*Your instructions*
Please reproduce the entries below exactly, omitting any images they contain.

*Given records*
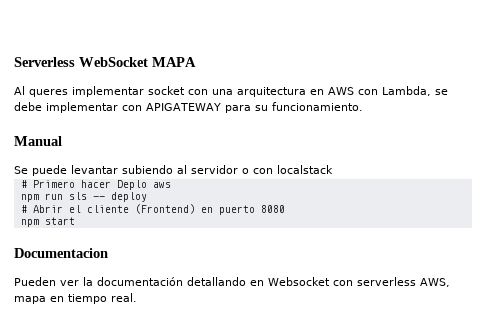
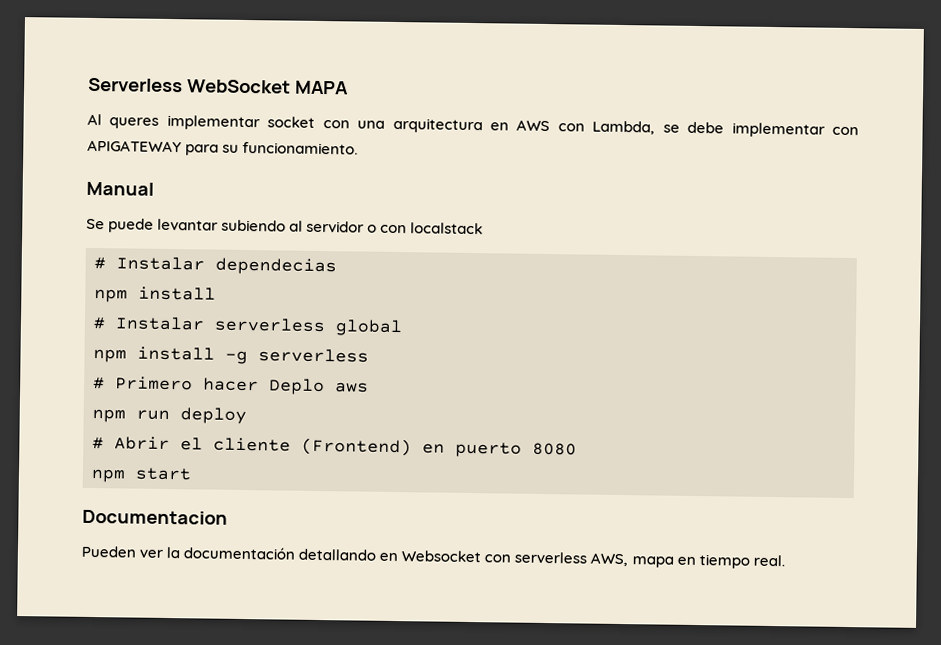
+ # Instalar dependecias
+ npm install
+ # Instalar serverless global
+ npm install -g serverless
- npm run sls -- deploy
+ npm run deploy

*Solution*
+ # Instalar dependecias
+ npm install
+ # Instalar serverless global
+ npm install -g serverless
- npm run sls -- deploy
+ npm run deploy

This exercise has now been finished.